§ **Data**:
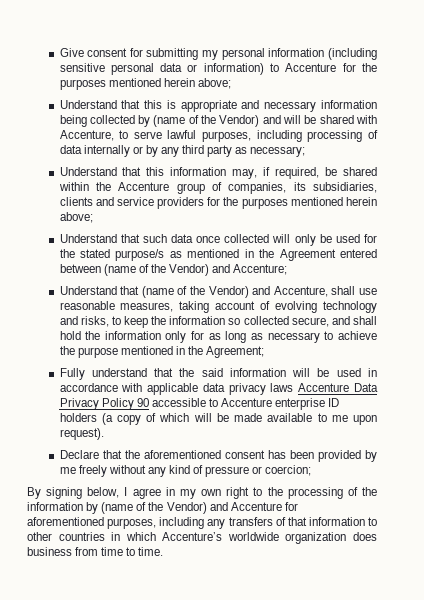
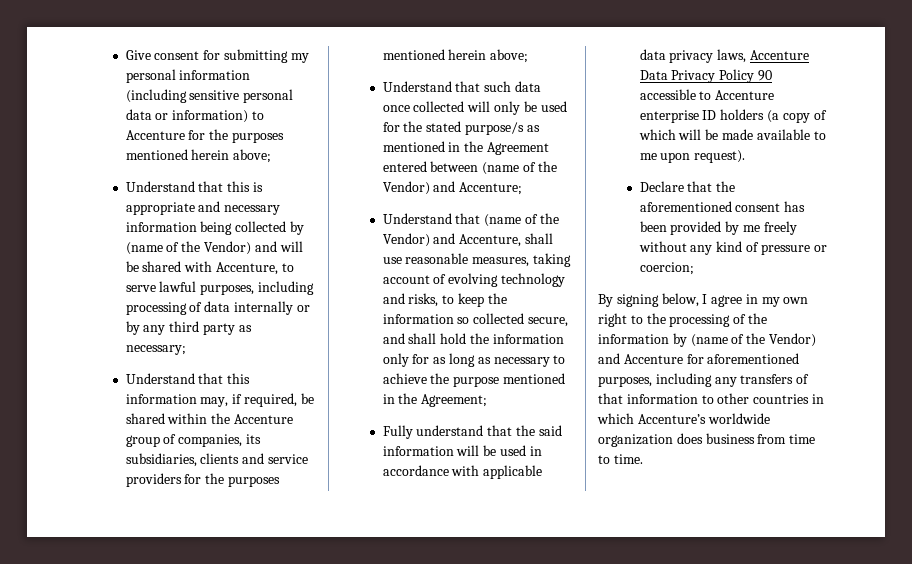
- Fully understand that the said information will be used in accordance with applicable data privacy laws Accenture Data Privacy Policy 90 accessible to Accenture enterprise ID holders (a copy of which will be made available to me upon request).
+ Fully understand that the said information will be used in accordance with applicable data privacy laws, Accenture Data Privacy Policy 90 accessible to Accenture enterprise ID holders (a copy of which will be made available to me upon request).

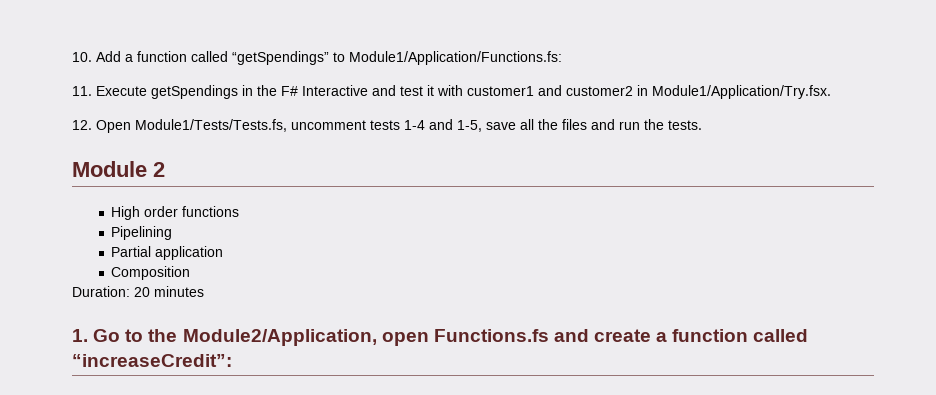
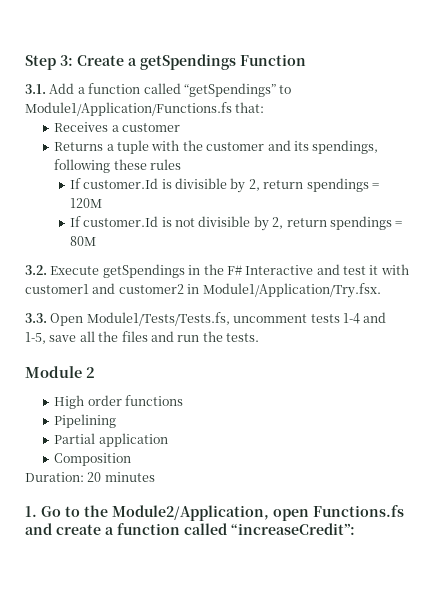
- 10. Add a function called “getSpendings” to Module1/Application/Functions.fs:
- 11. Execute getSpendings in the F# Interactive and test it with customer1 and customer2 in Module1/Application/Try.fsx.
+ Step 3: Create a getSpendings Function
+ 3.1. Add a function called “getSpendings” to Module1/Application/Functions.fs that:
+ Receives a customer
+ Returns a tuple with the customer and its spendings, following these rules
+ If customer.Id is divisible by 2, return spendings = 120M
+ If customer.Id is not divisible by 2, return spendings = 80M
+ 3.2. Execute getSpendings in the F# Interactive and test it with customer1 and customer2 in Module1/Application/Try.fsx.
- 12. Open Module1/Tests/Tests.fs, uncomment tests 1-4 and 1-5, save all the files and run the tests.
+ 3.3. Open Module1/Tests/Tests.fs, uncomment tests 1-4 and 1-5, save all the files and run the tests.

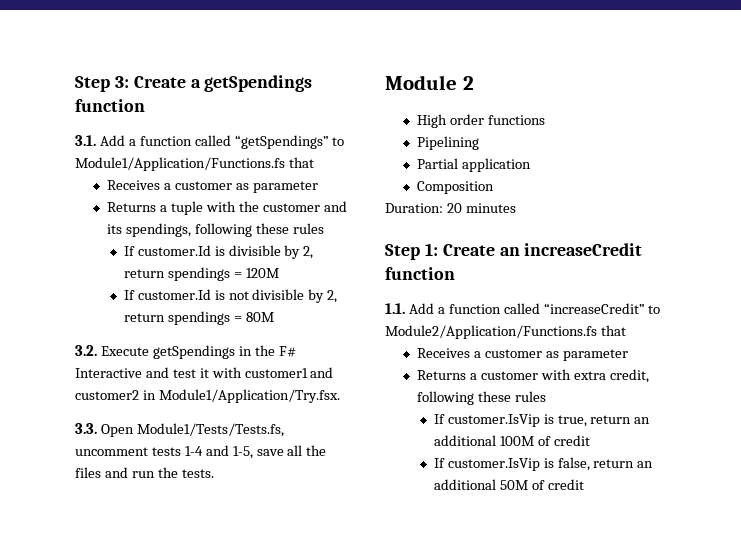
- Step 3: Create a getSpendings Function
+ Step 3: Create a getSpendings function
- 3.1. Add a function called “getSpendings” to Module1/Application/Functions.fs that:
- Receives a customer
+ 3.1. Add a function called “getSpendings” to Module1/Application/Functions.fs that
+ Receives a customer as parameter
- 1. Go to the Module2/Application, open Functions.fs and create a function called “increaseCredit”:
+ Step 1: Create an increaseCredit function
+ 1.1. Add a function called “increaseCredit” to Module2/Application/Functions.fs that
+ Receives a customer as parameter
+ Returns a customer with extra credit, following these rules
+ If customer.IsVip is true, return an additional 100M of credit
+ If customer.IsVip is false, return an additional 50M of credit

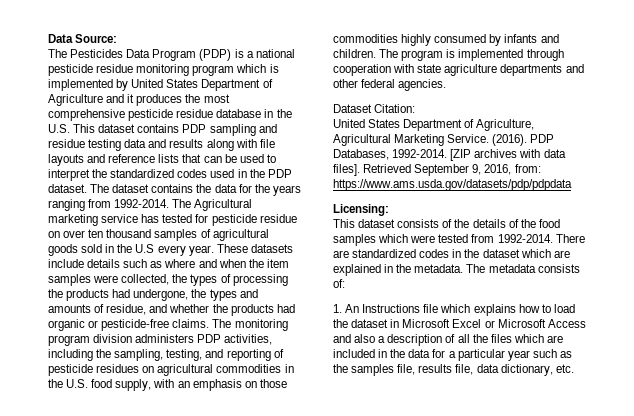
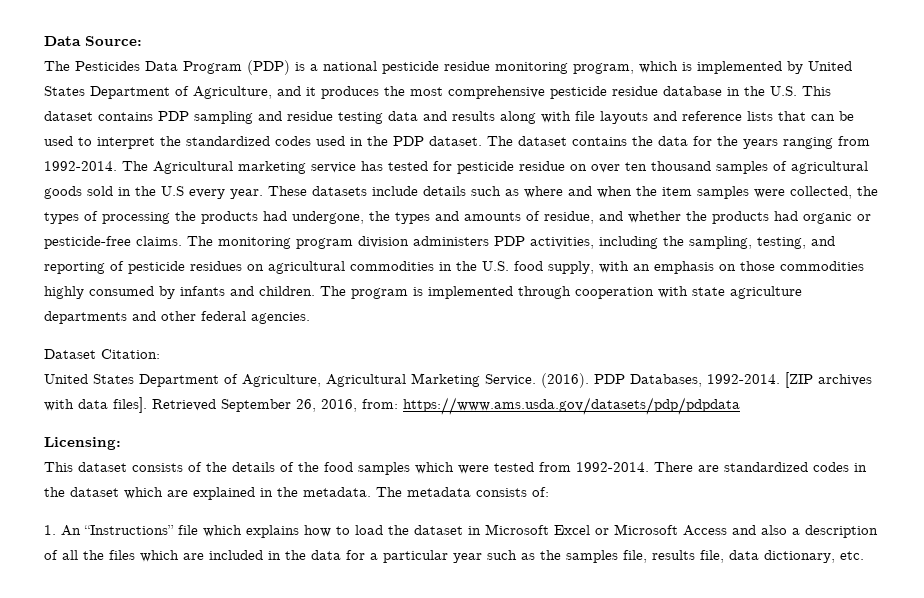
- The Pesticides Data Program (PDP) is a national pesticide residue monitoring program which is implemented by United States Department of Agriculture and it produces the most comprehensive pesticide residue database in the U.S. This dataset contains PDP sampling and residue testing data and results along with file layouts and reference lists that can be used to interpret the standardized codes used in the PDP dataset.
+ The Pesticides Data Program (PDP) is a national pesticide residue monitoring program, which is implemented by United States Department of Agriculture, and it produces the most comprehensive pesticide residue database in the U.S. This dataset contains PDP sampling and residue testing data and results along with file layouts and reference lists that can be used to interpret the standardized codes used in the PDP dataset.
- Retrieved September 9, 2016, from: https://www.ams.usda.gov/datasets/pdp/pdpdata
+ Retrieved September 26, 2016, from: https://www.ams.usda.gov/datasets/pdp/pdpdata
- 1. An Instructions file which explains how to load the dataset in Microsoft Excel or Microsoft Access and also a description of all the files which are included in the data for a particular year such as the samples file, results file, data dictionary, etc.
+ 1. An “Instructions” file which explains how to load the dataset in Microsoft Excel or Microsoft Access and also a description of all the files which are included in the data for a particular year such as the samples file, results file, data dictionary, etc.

§ **Instructions to follow**: Check every line of the data above for the string "pdpdata", and copy those that have it.

§ **Expected answer**:
- Retrieved September 9, 2016, from: https://www.ams.usda.gov/datasets/pdp/pdpdata
+ Retrieved September 26, 2016, from: https://www.ams.usda.gov/datasets/pdp/pdpdata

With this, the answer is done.